- [Required work]: Images are not part of the copy; transcribe all the data exactly.

Entries taken from a collection:

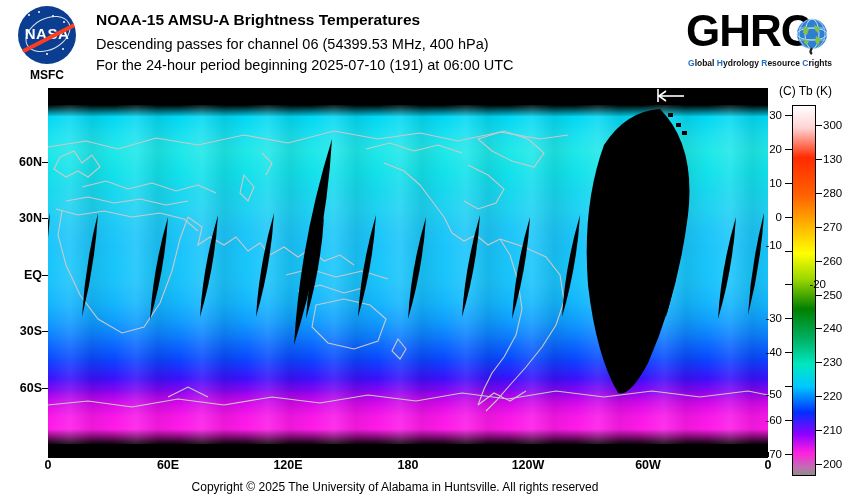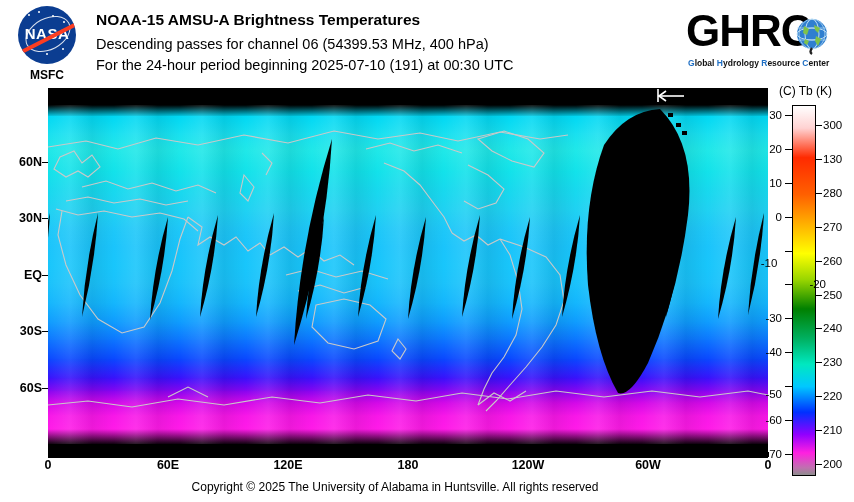--- a/index.html
+++ b/index.html
@@ -84,39 +84,39 @@
       <div class="mb-orbit"></div>
       <div class="mb-text">NASA</div>
       <div class="mb-swoosh"></div>
     </div>
     <div id="msfc-label">MSFC</div>
   </div>
 
   <div id="title-block">
     <div id="title-main">NOAA-15 AMSU-A Brightness Temperatures</div>
     <div class="title-sub">Descending passes for channel 06 (54399.53 MHz, 400 hPa)</div>
-    <div class="title-sub">For the 24-hour period beginning 2025-07-10 (191) at 00:30 UTC</div>
+    <div class="title-sub">For the 24-hour period beginning 2025-07-10 (191) at 06:00 UTC</div>
   </div>
 
   <div id="ghrc-logo">
     <div id="ghrc-word">GHRC</div>
     <svg id="ghrc-globe" viewBox="0 0 40 40">
       <circle cx="20" cy="18" r="15" fill="#2f7fd0"></circle>
       <ellipse cx="20" cy="18" rx="15" ry="6" fill="none" stroke="#bfe0f5" stroke-width="1"></ellipse>
       <ellipse cx="20" cy="18" rx="7" ry="15" fill="none" stroke="#bfe0f5" stroke-width="1"></ellipse>
       <ellipse cx="20" cy="18" rx="13" ry="15" fill="none" stroke="#bfe0f5" stroke-width=".7"></ellipse>
       <line x1="5" y1="12" x2="35" y2="12" stroke="#bfe0f5" stroke-width=".7"></line>
       <line x1="5" y1="24" x2="35" y2="24" stroke="#bfe0f5" stroke-width=".7"></line>
       <path d="M12 10 L17 13 L15 19 L11 17 Z" fill="#7fc24a"></path>
       <path d="M22 9 L28 12 L26 17 L23 14 Z" fill="#7fc24a"></path>
       <path d="M24 20 L29 23 L26 30 L23 25 Z" fill="#7fc24a"></path>
       <path d="M13 23 L17 25 L15 29 L12 27 Z" fill="#7fc24a"></path>
       <path d="M20 32 q-3 4 0 6" stroke="#222" stroke-width="2.4" fill="none"></path>
     </svg>
-    <div id="ghrc-tag"><span class="c">G</span><span>lobal </span><span class="c">H</span><span>ydrology </span><span class="c">R</span><span>esource </span><span class="c">C</span><span>enter</span></div>
+    <div id="ghrc-tag"><span class="c">G</span><span>lobal </span><span class="c">H</span><span>ydrology </span><span class="c">R</span><span>esource </span><span class="c">C</span><span>rights</span></div>
   </div>
 
   <div id="map-area">
     <div id="map-canvas">
       <div id="bands">
           <div class="band" style="top: 0px; height: 12px; background: linear-gradient(rgb(0, 0, 0), rgb(0, 216, 244));"></div>
           <div class="band" style="top: 11.3px; height: 17.65px; background: linear-gradient(rgb(0, 216, 244), rgb(24, 224, 240));"></div>
           <div class="band" style="top: 28.25px; height: 17.65px; background: linear-gradient(rgb(24, 224, 240), rgb(32, 232, 232));"></div>
           <div class="band" style="top: 45.2px; height: 21.4167px; background: linear-gradient(rgb(32, 232, 232), rgb(18, 226, 234));"></div>
           <div class="band" style="top: 65.9167px; height: 19.5333px; background: linear-gradient(rgb(18, 226, 234), rgb(23, 217, 238));"></div>
@@ -257,21 +257,21 @@
     <div class="yt" style="left: 0px; top: 387.5px;">60S</div>
     <div class="ytick" style="top: 387.5px;"></div>
     <div class="cb-lt" style="left: 756px; top: 115.156px;">30</div>
     <div class="cb-tkl" style="top: 115.156px;"></div>
     <div class="cb-lt" style="left: 756px; top: 149.009px;">20</div>
     <div class="cb-tkl" style="top: 149.009px;"></div>
     <div class="cb-lt" style="left: 756px; top: 182.862px;">10</div>
     <div class="cb-tkl" style="top: 182.862px;"></div>
     <div class="cb-lt" style="left: 756px; top: 216.716px;">0</div>
     <div class="cb-tkl" style="top: 216.716px;"></div>
-    <div class="cb-lt" style="left: 756px; top: 263px; text-align: center;">-10</div>
+    <div class="cb-lt" style="left: 756px; top: 245px;">-10</div>
     <div class="cb-tkl" style="top: 250.569px;"></div>
     <div class="cb-lt" style="left: 800px; top: 284.422px;">-20</div>
     <div class="cb-tkl" style="top: 284.422px;"></div>
     <div class="cb-lt" style="left: 756px; top: 318.275px;">-30</div>
     <div class="cb-tkl" style="top: 318.275px;"></div>
     <div class="cb-lt" style="left: 756px; top: 352.128px;">-40</div>
     <div class="cb-tkl" style="top: 352.128px;"></div>
     <div class="cb-lt" style="left: 756px; top: 385.982px; margin-top: 8px;">-50</div>
     <div class="cb-tkl" style="top: 385.982px;"></div>
     <div class="cb-lt" style="left: 756px; top: 419.835px;">-60</div>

- [Expected answer]:
--- a/index.html
+++ b/index.html
@@ -84,39 +84,39 @@
       <div class="mb-orbit"></div>
       <div class="mb-text">NASA</div>
       <div class="mb-swoosh"></div>
     </div>
     <div id="msfc-label">MSFC</div>
   </div>
 
   <div id="title-block">
     <div id="title-main">NOAA-15 AMSU-A Brightness Temperatures</div>
     <div class="title-sub">Descending passes for channel 06 (54399.53 MHz, 400 hPa)</div>
-    <div class="title-sub">For the 24-hour period beginning 2025-07-10 (191) at 00:30 UTC</div>
+    <div class="title-sub">For the 24-hour period beginning 2025-07-10 (191) at 06:00 UTC</div>
   </div>
 
   <div id="ghrc-logo">
     <div id="ghrc-word">GHRC</div>
     <svg id="ghrc-globe" viewBox="0 0 40 40">
       <circle cx="20" cy="18" r="15" fill="#2f7fd0"></circle>
       <ellipse cx="20" cy="18" rx="15" ry="6" fill="none" stroke="#bfe0f5" stroke-width="1"></ellipse>
       <ellipse cx="20" cy="18" rx="7" ry="15" fill="none" stroke="#bfe0f5" stroke-width="1"></ellipse>
       <ellipse cx="20" cy="18" rx="13" ry="15" fill="none" stroke="#bfe0f5" stroke-width=".7"></ellipse>
       <line x1="5" y1="12" x2="35" y2="12" stroke="#bfe0f5" stroke-width=".7"></line>
       <line x1="5" y1="24" x2="35" y2="24" stroke="#bfe0f5" stroke-width=".7"></line>
       <path d="M12 10 L17 13 L15 19 L11 17 Z" fill="#7fc24a"></path>
       <path d="M22 9 L28 12 L26 17 L23 14 Z" fill="#7fc24a"></path>
       <path d="M24 20 L29 23 L26 30 L23 25 Z" fill="#7fc24a"></path>
       <path d="M13 23 L17 25 L15 29 L12 27 Z" fill="#7fc24a"></path>
       <path d="M20 32 q-3 4 0 6" stroke="#222" stroke-width="2.4" fill="none"></path>
     </svg>
-    <div id="ghrc-tag"><span class="c">G</span><span>lobal </span><span class="c">H</span><span>ydrology </span><span class="c">R</span><span>esource </span><span class="c">C</span><span>enter</span></div>
+    <div id="ghrc-tag"><span class="c">G</span><span>lobal </span><span class="c">H</span><span>ydrology </span><span class="c">R</span><span>esource </span><span class="c">C</span><span>rights</span></div>
   </div>
 
   <div id="map-area">
     <div id="map-canvas">
       <div id="bands">
           <div class="band" style="top: 0px; height: 12px; background: linear-gradient(rgb(0, 0, 0), rgb(0, 216, 244));"></div>
           <div class="band" style="top: 11.3px; height: 17.65px; background: linear-gradient(rgb(0, 216, 244), rgb(24, 224, 240));"></div>
           <div class="band" style="top: 28.25px; height: 17.65px; background: linear-gradient(rgb(24, 224, 240), rgb(32, 232, 232));"></div>
           <div class="band" style="top: 45.2px; height: 21.4167px; background: linear-gradient(rgb(32, 232, 232), rgb(18, 226, 234));"></div>
           <div class="band" style="top: 65.9167px; height: 19.5333px; background: linear-gradient(rgb(18, 226, 234), rgb(23, 217, 238));"></div>
@@ -257,21 +257,21 @@
     <div class="yt" style="left: 0px; top: 387.5px;">60S</div>
     <div class="ytick" style="top: 387.5px;"></div>
     <div class="cb-lt" style="left: 756px; top: 115.156px;">30</div>
     <div class="cb-tkl" style="top: 115.156px;"></div>
     <div class="cb-lt" style="left: 756px; top: 149.009px;">20</div>
     <div class="cb-tkl" style="top: 149.009px;"></div>
     <div class="cb-lt" style="left: 756px; top: 182.862px;">10</div>
     <div class="cb-tkl" style="top: 182.862px;"></div>
     <div class="cb-lt" style="left: 756px; top: 216.716px;">0</div>
     <div class="cb-tkl" style="top: 216.716px;"></div>
-    <div class="cb-lt" style="left: 756px; top: 263px; text-align: center;">-10</div>
+    <div class="cb-lt" style="left: 756px; top: 245px;">-10</div>
     <div class="cb-tkl" style="top: 250.569px;"></div>
     <div class="cb-lt" style="left: 800px; top: 284.422px;">-20</div>
     <div class="cb-tkl" style="top: 284.422px;"></div>
     <div class="cb-lt" style="left: 756px; top: 318.275px;">-30</div>
     <div class="cb-tkl" style="top: 318.275px;"></div>
     <div class="cb-lt" style="left: 756px; top: 352.128px;">-40</div>
     <div class="cb-tkl" style="top: 352.128px;"></div>
     <div class="cb-lt" style="left: 756px; top: 385.982px; margin-top: 8px;">-50</div>
     <div class="cb-tkl" style="top: 385.982px;"></div>
     <div class="cb-lt" style="left: 756px; top: 419.835px;">-60</div>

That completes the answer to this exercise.